▶ Records shown
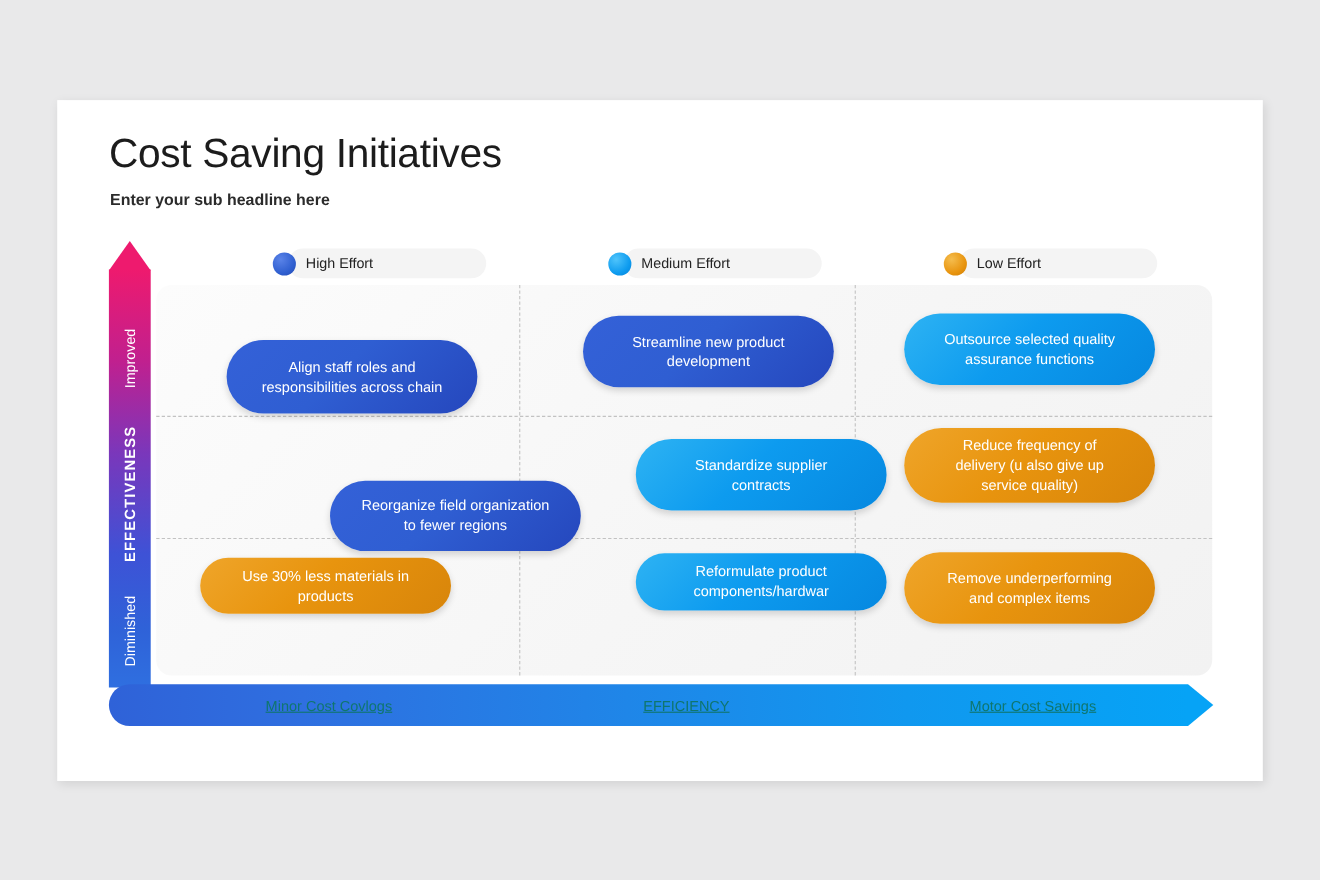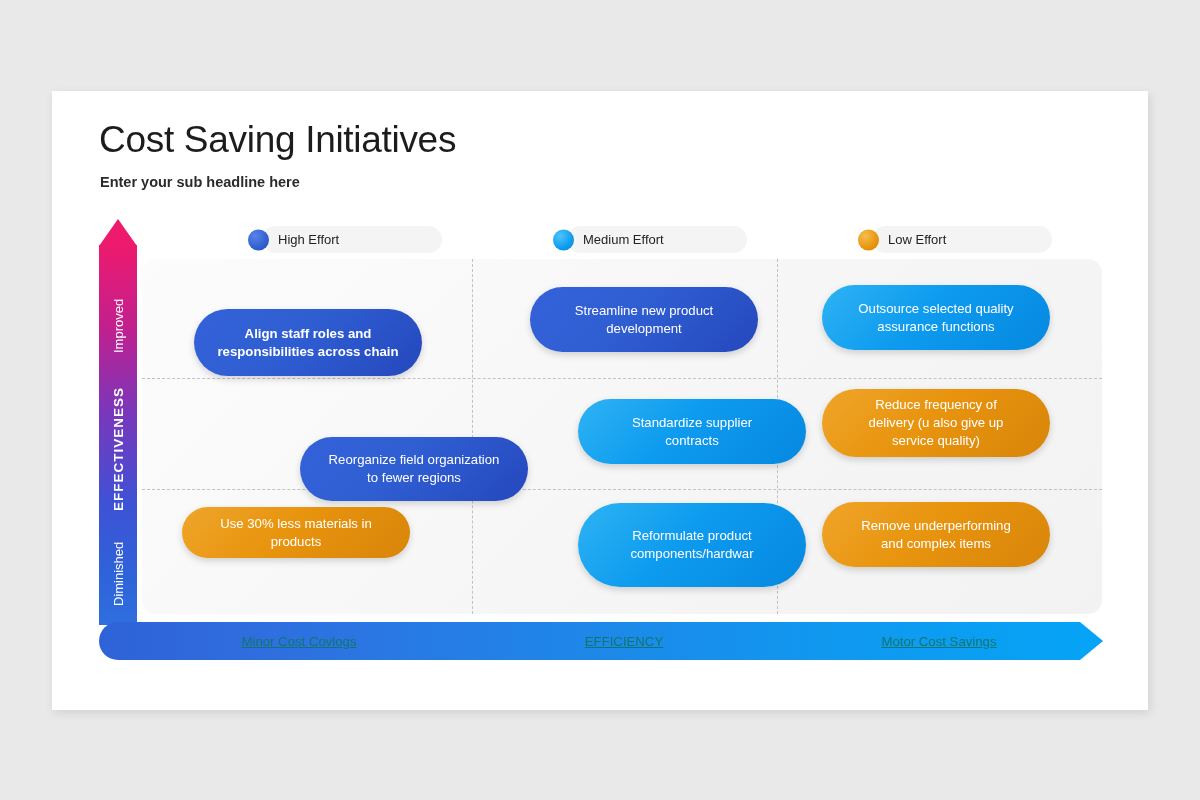--- a/index.html
+++ b/index.html
@@ -169,38 +169,38 @@
     <div class="v-label" id="label-effectiveness">EFFECTIVENESS</div>
     <div class="v-label" id="label-diminished">Diminished</div>
   </div>
 
   <div id="matrix-panel">
     <div class="grid-v" style="left:330px;"></div>
     <div class="grid-v" style="left:635px;"></div>
     <div class="grid-h" style="top:119px;"></div>
     <div class="grid-h" style="top:230px;"></div>
 
-    <div class="pill high" style="left:52px;  top:50px;  width:228px; height:67px;font-weight:bold;">Align staff roles and
+    <div class="pill high" style="left:64px;  top:50px;  width:228px; height:67px;">Align staff roles and
 responsibilities across chain</div>
     <div class="pill high" style="left:388px; top:28px;  width:228px; height:65px;">Streamline new product
 development</div>
     <div class="pill medium" style="left:680px; top:26px;  width:228px; height:65px;">Outsource selected quality
 assurance functions</div>
 
     <div class="pill high" style="left:158px; top:178px; width:228px; height:64px;">Reorganize field organization
 to fewer regions</div>
     <div class="pill medium" style="left:436px; top:140px; width:228px; height:65px;">Standardize supplier
 contracts</div>
     <div class="pill low" style="left:680px; top:130px; width:228px; height:68px;">Reduce frequency of
 delivery (u also give up
 service quality)</div>
 
     <div class="pill low" style="left:40px;  top:248px; width:228px; height:51px;">Use 30% less materials in
 products</div>
-    <div class="pill medium" style="left:436px; top:244px; width:228px; height:84px;">Reformulate product
+    <div class="pill medium" style="left:436px; top:244px; width:228px; height:52px;">Reformulate product
 components/hardwar</div>
     <div class="pill low" style="left:680px; top:243px; width:228px; height:65px;">Remove underperforming
 and complex items</div>
   </div>
 
   <div id="efficiency-bar">
     <div class="bar-body"></div>
     <div class="bar-head"></div>
     <div class="bar-label" style="left:90px;  width:220px;">Minor Cost Covlogs</div>
     <div class="bar-label" style="left:415px; width:220px;">EFFICIENCY</div>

▶ Task
Write every record out again exactly as written. Pictures don't belong in the copy.

▶ Written solution
--- a/index.html
+++ b/index.html
@@ -169,38 +169,38 @@
     <div class="v-label" id="label-effectiveness">EFFECTIVENESS</div>
     <div class="v-label" id="label-diminished">Diminished</div>
   </div>
 
   <div id="matrix-panel">
     <div class="grid-v" style="left:330px;"></div>
     <div class="grid-v" style="left:635px;"></div>
     <div class="grid-h" style="top:119px;"></div>
     <div class="grid-h" style="top:230px;"></div>
 
-    <div class="pill high" style="left:52px;  top:50px;  width:228px; height:67px;font-weight:bold;">Align staff roles and
+    <div class="pill high" style="left:64px;  top:50px;  width:228px; height:67px;">Align staff roles and
 responsibilities across chain</div>
     <div class="pill high" style="left:388px; top:28px;  width:228px; height:65px;">Streamline new product
 development</div>
     <div class="pill medium" style="left:680px; top:26px;  width:228px; height:65px;">Outsource selected quality
 assurance functions</div>
 
     <div class="pill high" style="left:158px; top:178px; width:228px; height:64px;">Reorganize field organization
 to fewer regions</div>
     <div class="pill medium" style="left:436px; top:140px; width:228px; height:65px;">Standardize supplier
 contracts</div>
     <div class="pill low" style="left:680px; top:130px; width:228px; height:68px;">Reduce frequency of
 delivery (u also give up
 service quality)</div>
 
     <div class="pill low" style="left:40px;  top:248px; width:228px; height:51px;">Use 30% less materials in
 products</div>
-    <div class="pill medium" style="left:436px; top:244px; width:228px; height:84px;">Reformulate product
+    <div class="pill medium" style="left:436px; top:244px; width:228px; height:52px;">Reformulate product
 components/hardwar</div>
     <div class="pill low" style="left:680px; top:243px; width:228px; height:65px;">Remove underperforming
 and complex items</div>
   </div>
 
   <div id="efficiency-bar">
     <div class="bar-body"></div>
     <div class="bar-head"></div>
     <div class="bar-label" style="left:90px;  width:220px;">Minor Cost Covlogs</div>
     <div class="bar-label" style="left:415px; width:220px;">EFFICIENCY</div>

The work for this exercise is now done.